(Data entries)
=== Section Start ===
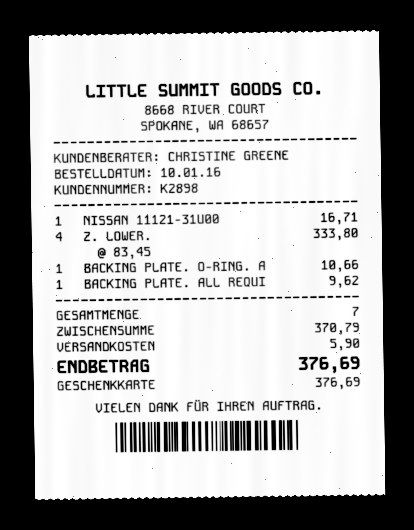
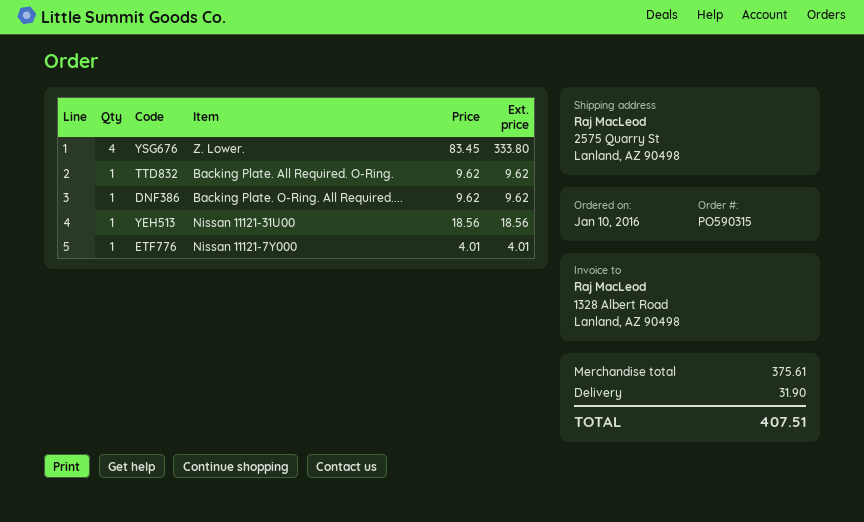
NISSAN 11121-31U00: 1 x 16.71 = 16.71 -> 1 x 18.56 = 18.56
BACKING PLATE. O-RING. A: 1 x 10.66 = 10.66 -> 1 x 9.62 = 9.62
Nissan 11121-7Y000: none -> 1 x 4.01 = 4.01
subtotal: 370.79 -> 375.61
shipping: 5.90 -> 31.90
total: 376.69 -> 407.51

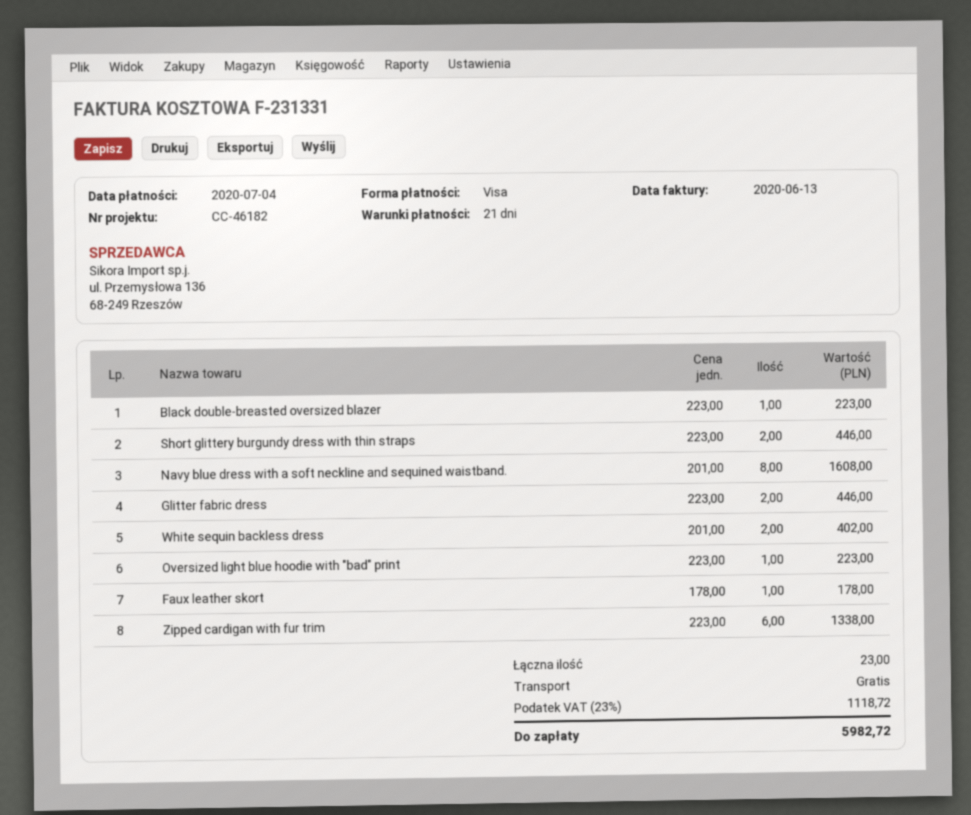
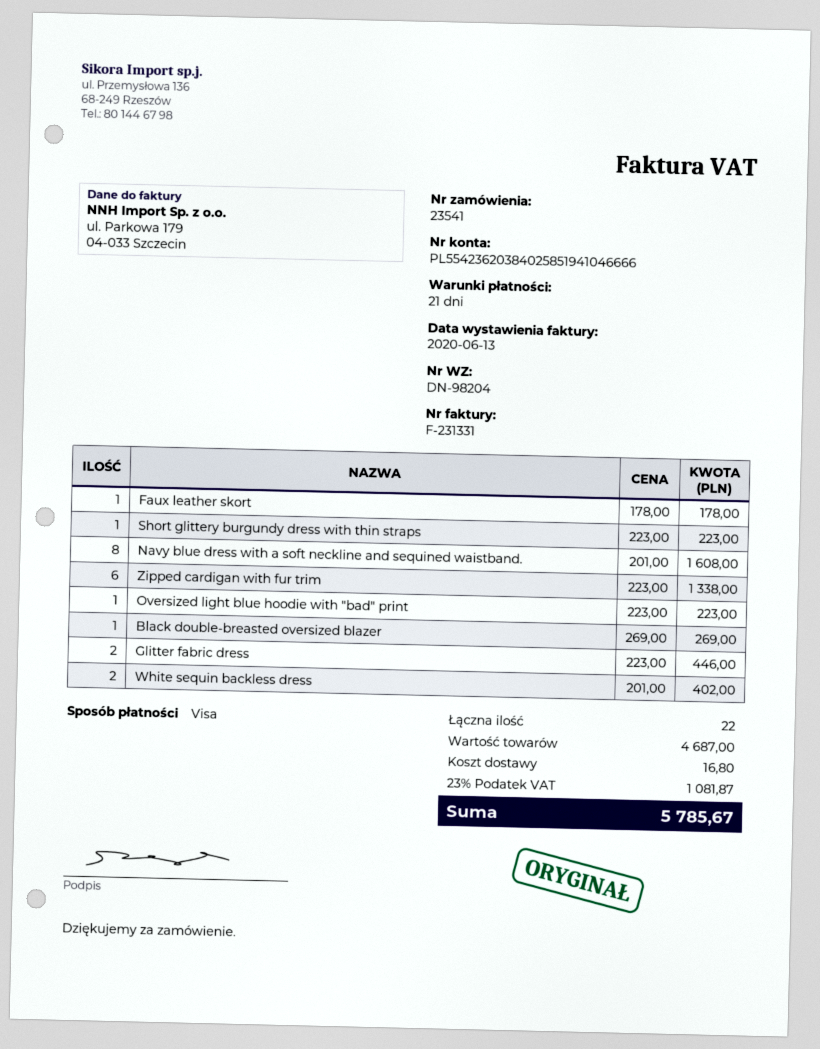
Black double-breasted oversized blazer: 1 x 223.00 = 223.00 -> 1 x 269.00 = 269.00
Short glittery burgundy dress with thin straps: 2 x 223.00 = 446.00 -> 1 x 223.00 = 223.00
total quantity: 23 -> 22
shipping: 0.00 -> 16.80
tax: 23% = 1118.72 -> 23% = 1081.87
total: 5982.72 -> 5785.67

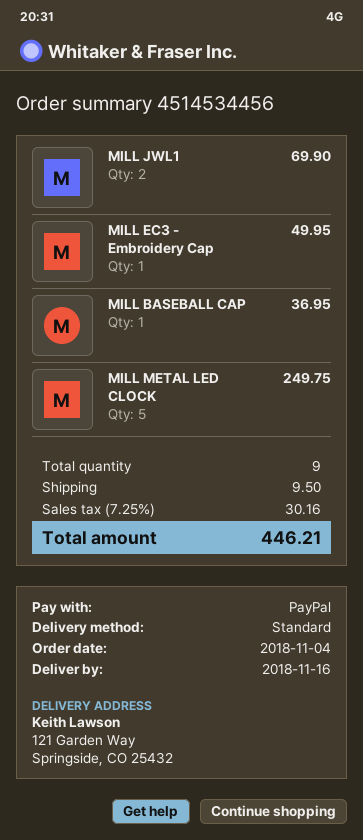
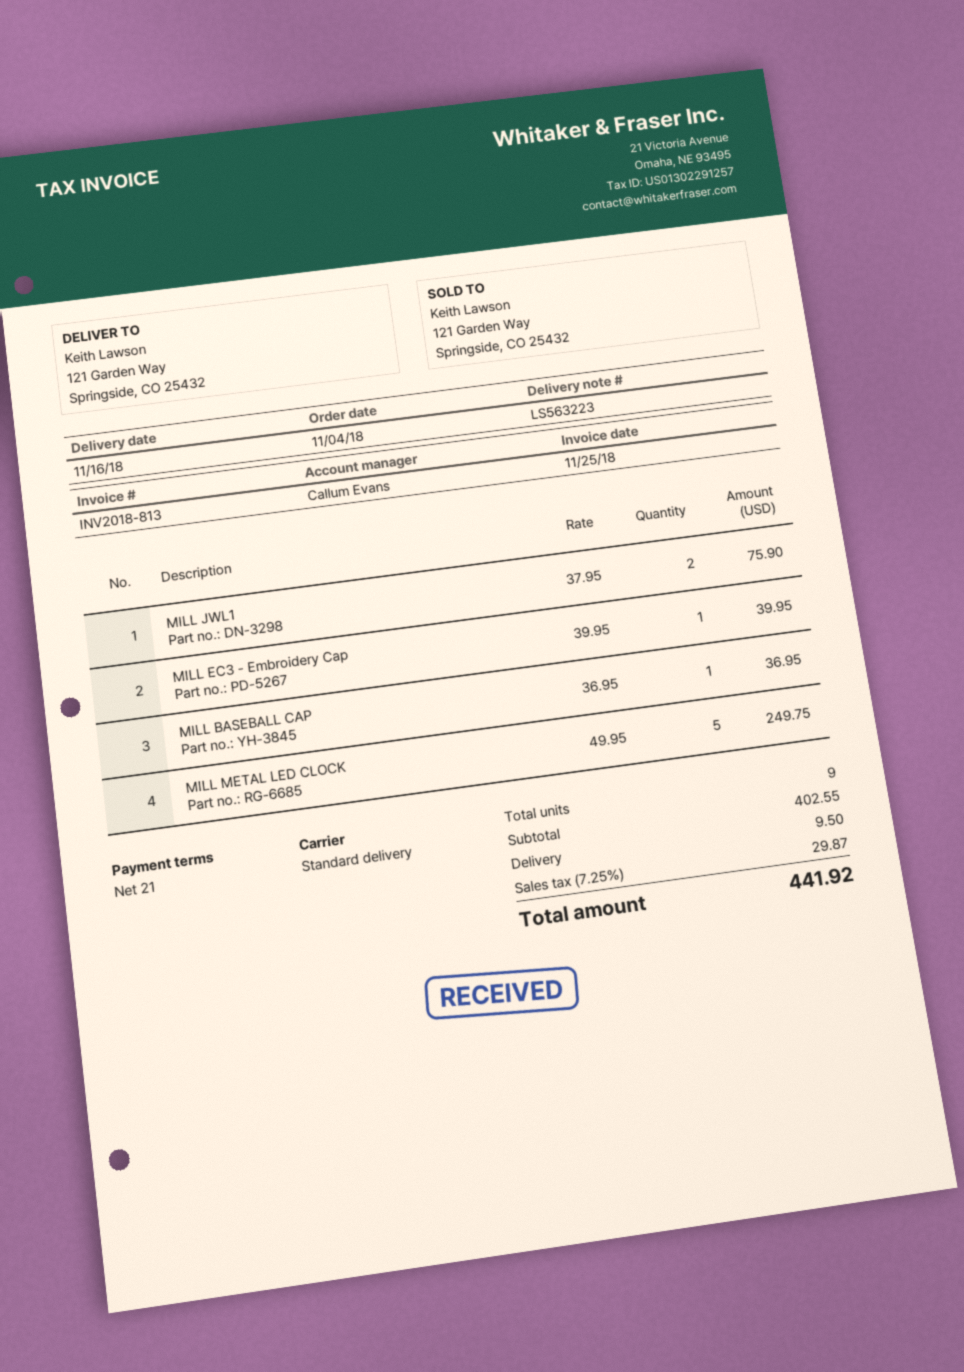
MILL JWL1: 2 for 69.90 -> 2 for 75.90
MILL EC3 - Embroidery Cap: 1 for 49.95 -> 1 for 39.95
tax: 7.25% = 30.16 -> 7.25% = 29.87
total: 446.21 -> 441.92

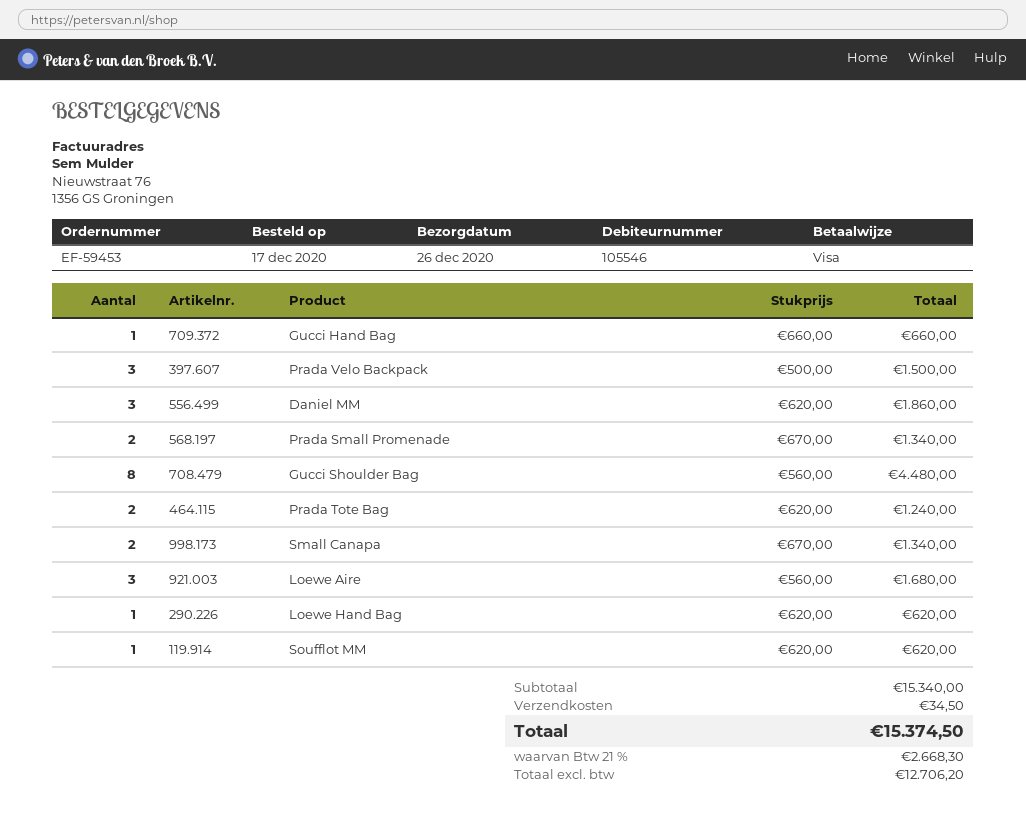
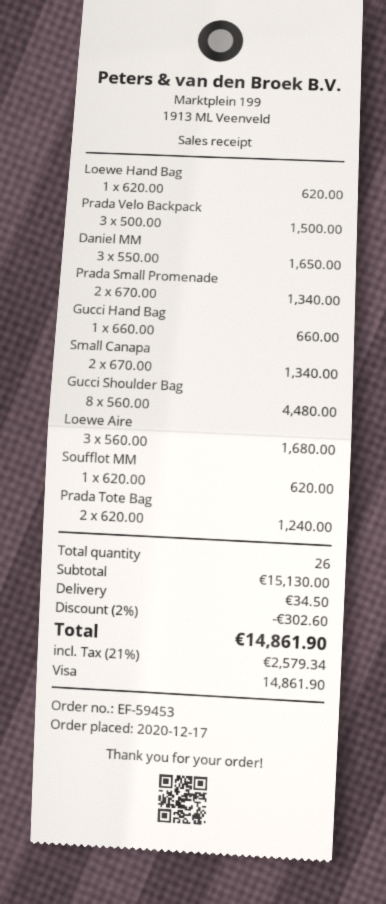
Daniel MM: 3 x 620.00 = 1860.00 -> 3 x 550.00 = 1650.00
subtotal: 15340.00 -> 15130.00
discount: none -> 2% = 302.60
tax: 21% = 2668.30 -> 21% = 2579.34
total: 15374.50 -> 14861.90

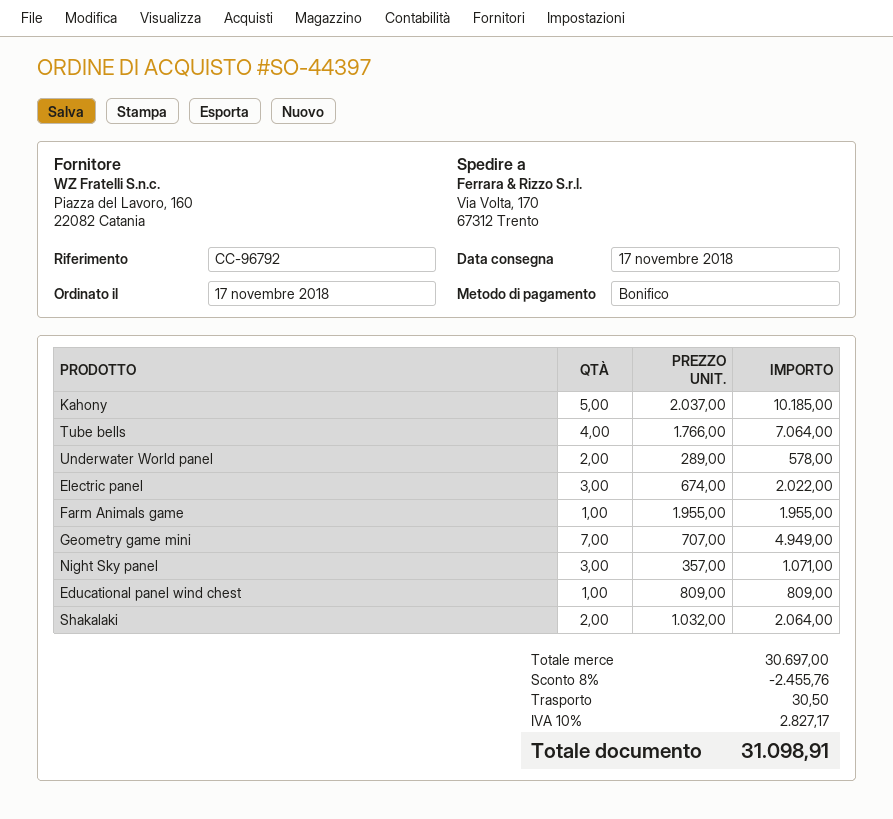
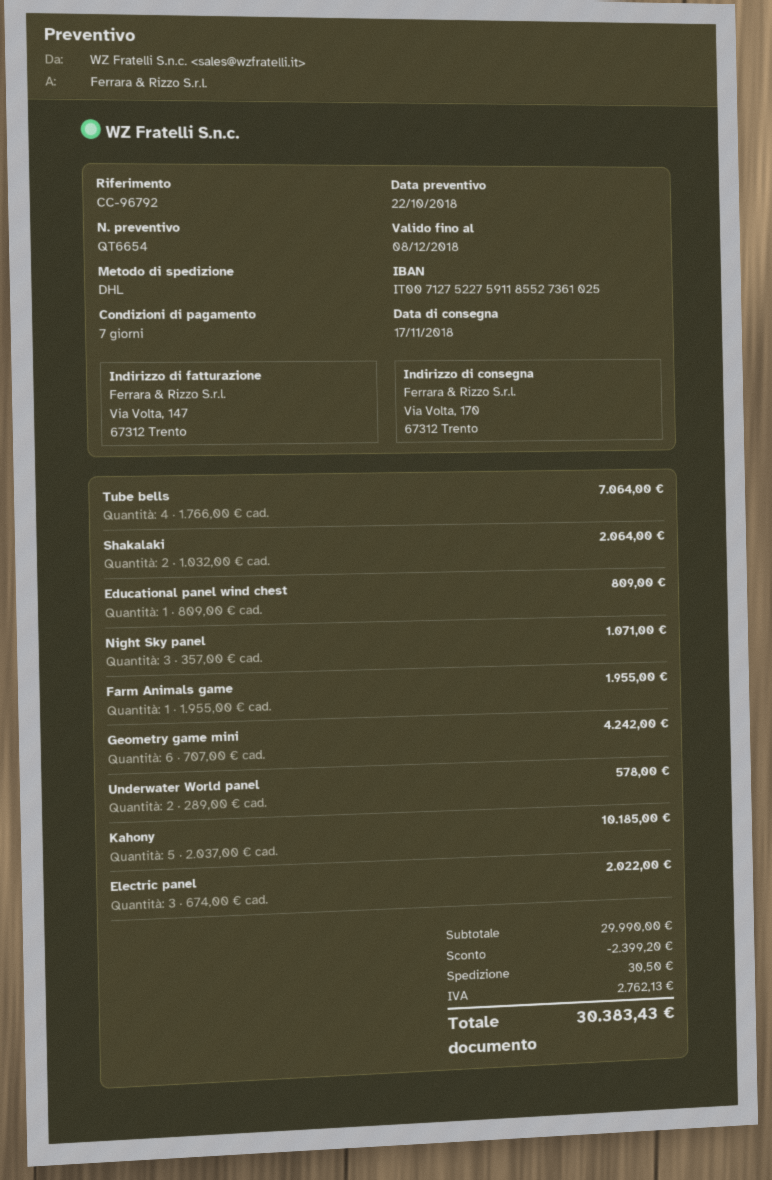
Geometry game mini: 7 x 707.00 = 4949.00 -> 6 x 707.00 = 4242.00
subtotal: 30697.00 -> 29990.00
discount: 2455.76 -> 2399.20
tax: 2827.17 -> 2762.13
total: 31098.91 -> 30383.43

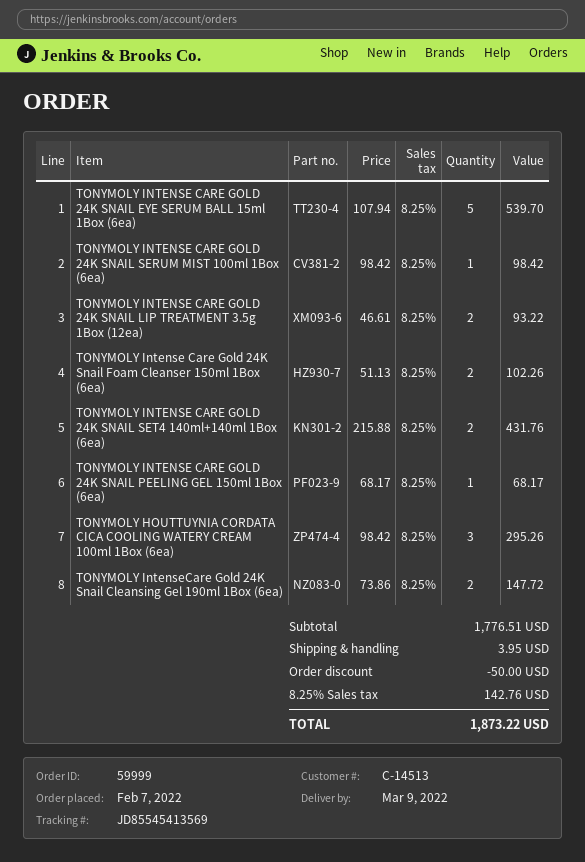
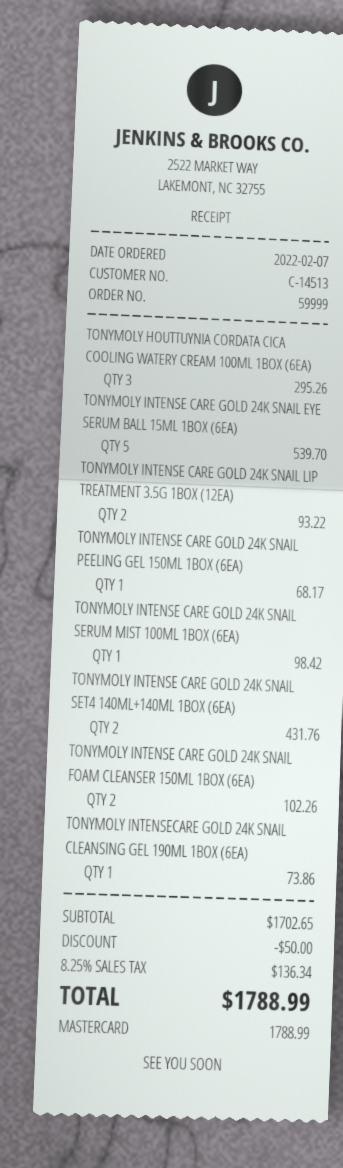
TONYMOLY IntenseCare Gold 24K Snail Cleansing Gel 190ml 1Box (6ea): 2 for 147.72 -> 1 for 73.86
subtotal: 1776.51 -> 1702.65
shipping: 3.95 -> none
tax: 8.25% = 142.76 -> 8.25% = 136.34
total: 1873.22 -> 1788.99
=== Section End ===
## Exercise description
Please write out all the data again word for word, but not the pictures.

## The completed task
NISSAN 11121-31U00: 1 x 16.71 = 16.71 -> 1 x 18.56 = 18.56
BACKING PLATE. O-RING. A: 1 x 10.66 = 10.66 -> 1 x 9.62 = 9.62
Nissan 11121-7Y000: none -> 1 x 4.01 = 4.01
subtotal: 370.79 -> 375.61
shipping: 5.90 -> 31.90
total: 376.69 -> 407.51

Black double-breasted oversized blazer: 1 x 223.00 = 223.00 -> 1 x 269.00 = 269.00
Short glittery burgundy dress with thin straps: 2 x 223.00 = 446.00 -> 1 x 223.00 = 223.00
total quantity: 23 -> 22
shipping: 0.00 -> 16.80
tax: 23% = 1118.72 -> 23% = 1081.87
total: 5982.72 -> 5785.67

MILL JWL1: 2 for 69.90 -> 2 for 75.90
MILL EC3 - Embroidery Cap: 1 for 49.95 -> 1 for 39.95
tax: 7.25% = 30.16 -> 7.25% = 29.87
total: 446.21 -> 441.92

Daniel MM: 3 x 620.00 = 1860.00 -> 3 x 550.00 = 1650.00
subtotal: 15340.00 -> 15130.00
discount: none -> 2% = 302.60
tax: 21% = 2668.30 -> 21% = 2579.34
total: 15374.50 -> 14861.90

Geometry game mini: 7 x 707.00 = 4949.00 -> 6 x 707.00 = 4242.00
subtotal: 30697.00 -> 29990.00
discount: 2455.76 -> 2399.20
tax: 2827.17 -> 2762.13
total: 31098.91 -> 30383.43

TONYMOLY IntenseCare Gold 24K Snail Cleansing Gel 190ml 1Box (6ea): 2 for 147.72 -> 1 for 73.86
subtotal: 1776.51 -> 1702.65
shipping: 3.95 -> none
tax: 8.25% = 142.76 -> 8.25% = 136.34
total: 1873.22 -> 1788.99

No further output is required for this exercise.